Myntra has closed a long-standing investigation by the Enforcement Directorate (ED) regarding Foreign Exchange Management Act (FEMA) violations. The company settled with the Reserve Bank of India (RBI) via a compounding fee of ₹2.88 Lakh.

The violations involved procedural failures: delayed filing of Annual Performance Reports (APRs) for ₹42.85 Cr in overseas investments and executing ₹3.03 Cr in financial commitments while those reports were pending. The ED granted a no-objection certificate, allowing the RBI to finalize the compounding order on April 20, 2026.

Why It Matters

For operators, this illustrates the distinction between procedural non-compliance and substantive policy breaches. The compounding route provided a clean exit from a potentially lengthy investigation for a nominal fee, demonstrating that regulatory authorities are increasingly prioritizing administrative efficiency over punitive litigation for minor, self-reported, or procedural oversights.

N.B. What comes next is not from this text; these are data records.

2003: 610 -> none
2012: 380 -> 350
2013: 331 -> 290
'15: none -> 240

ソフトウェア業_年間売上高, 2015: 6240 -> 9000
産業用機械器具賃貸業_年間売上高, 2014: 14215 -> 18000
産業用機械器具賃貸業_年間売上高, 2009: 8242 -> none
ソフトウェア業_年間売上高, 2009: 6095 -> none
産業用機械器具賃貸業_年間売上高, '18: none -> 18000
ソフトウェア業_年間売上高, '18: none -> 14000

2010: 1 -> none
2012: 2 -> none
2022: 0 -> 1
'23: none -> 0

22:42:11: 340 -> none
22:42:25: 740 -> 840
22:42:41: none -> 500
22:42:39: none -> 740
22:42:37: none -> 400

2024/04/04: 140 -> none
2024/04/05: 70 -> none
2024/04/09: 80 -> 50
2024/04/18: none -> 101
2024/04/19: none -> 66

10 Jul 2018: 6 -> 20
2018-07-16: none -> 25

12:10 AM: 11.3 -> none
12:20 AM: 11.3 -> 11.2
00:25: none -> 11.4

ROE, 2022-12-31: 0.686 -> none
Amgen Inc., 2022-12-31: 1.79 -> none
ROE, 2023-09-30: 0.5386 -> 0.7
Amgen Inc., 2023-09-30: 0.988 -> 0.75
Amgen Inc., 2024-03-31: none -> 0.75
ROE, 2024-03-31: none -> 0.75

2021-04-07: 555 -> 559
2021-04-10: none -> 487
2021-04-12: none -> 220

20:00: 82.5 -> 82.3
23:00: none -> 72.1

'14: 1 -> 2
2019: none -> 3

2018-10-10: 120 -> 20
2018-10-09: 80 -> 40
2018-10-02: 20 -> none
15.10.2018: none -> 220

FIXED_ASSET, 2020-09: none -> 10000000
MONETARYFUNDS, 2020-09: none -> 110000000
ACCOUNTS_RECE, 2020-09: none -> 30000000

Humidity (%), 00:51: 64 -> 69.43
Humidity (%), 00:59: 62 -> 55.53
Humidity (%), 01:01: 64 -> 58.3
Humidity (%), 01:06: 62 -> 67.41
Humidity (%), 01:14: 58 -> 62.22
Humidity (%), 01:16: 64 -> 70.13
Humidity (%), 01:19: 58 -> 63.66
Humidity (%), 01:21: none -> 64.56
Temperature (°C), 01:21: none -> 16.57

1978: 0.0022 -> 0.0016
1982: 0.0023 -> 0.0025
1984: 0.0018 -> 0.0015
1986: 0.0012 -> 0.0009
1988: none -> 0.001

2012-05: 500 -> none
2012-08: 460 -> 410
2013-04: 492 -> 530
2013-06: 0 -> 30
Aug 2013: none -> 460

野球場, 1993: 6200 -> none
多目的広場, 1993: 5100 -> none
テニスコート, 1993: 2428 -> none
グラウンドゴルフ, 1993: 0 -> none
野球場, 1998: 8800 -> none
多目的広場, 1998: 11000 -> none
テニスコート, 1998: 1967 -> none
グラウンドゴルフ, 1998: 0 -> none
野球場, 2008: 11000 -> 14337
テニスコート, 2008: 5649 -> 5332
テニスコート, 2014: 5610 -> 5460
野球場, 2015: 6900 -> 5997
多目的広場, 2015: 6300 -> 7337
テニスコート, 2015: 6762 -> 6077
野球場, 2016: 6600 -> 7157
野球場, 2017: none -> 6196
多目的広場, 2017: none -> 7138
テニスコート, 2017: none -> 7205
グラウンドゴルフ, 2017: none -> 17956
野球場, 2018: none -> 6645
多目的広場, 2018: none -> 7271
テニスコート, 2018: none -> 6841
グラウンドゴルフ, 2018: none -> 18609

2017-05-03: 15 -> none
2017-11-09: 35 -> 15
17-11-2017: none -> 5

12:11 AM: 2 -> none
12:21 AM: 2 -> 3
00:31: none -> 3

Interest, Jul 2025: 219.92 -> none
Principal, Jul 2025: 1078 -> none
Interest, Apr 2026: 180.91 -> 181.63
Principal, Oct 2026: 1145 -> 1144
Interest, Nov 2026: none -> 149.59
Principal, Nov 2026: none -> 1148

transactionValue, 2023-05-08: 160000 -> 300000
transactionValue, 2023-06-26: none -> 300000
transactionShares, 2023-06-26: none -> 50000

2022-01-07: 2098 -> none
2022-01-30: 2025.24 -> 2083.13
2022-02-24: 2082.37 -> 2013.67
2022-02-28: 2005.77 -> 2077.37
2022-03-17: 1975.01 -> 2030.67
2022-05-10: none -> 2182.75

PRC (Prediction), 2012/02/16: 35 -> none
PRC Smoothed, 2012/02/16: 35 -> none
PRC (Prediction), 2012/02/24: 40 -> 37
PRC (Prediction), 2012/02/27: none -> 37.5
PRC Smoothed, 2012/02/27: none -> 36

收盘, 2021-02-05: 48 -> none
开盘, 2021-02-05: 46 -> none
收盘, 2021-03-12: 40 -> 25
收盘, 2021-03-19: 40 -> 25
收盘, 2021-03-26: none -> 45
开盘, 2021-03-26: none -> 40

However, this closure remains distinct from the broader, more aggressive scrutiny surrounding the ₹1,654.4 Cr FDI violation case filed against the company in 2025. This indicates a bifurcated regulatory environment: standard operational filings are treated with administrative pragmatism, while core business model compliance—specifically FDI rules—remains a high-stakes, litigious battlefield for major platforms.

The Numbers

  • ₹2.88 Lakh: Compounding fee paid to settle the investigation.
  • ₹42.85 Cr: Value of overseas investments tied to the filing delay.
  • ₹3.03 Cr: Financial commitments made while APRs were pending.

What To Watch

  • FDI Scrutiny: Monitor the 2025 case involving ₹1,654.4 Cr, as the resolution of this minor FEMA issue does not signal a cooling of broader investigative interest in Myntra’s ownership structure.
  • Administrative Rigor: Ensure cross-border compliance teams are synchronized with finance; late APR filings are low-hanging fruit for auditors that can trigger wider, unwanted regulatory deep-dives.
  • Compounding Adoption: Expect more companies to leverage the compounding mechanism as the ED leans into this path to clear backlogs, but use it as a tool for resolution, not a substitute for strict compliance.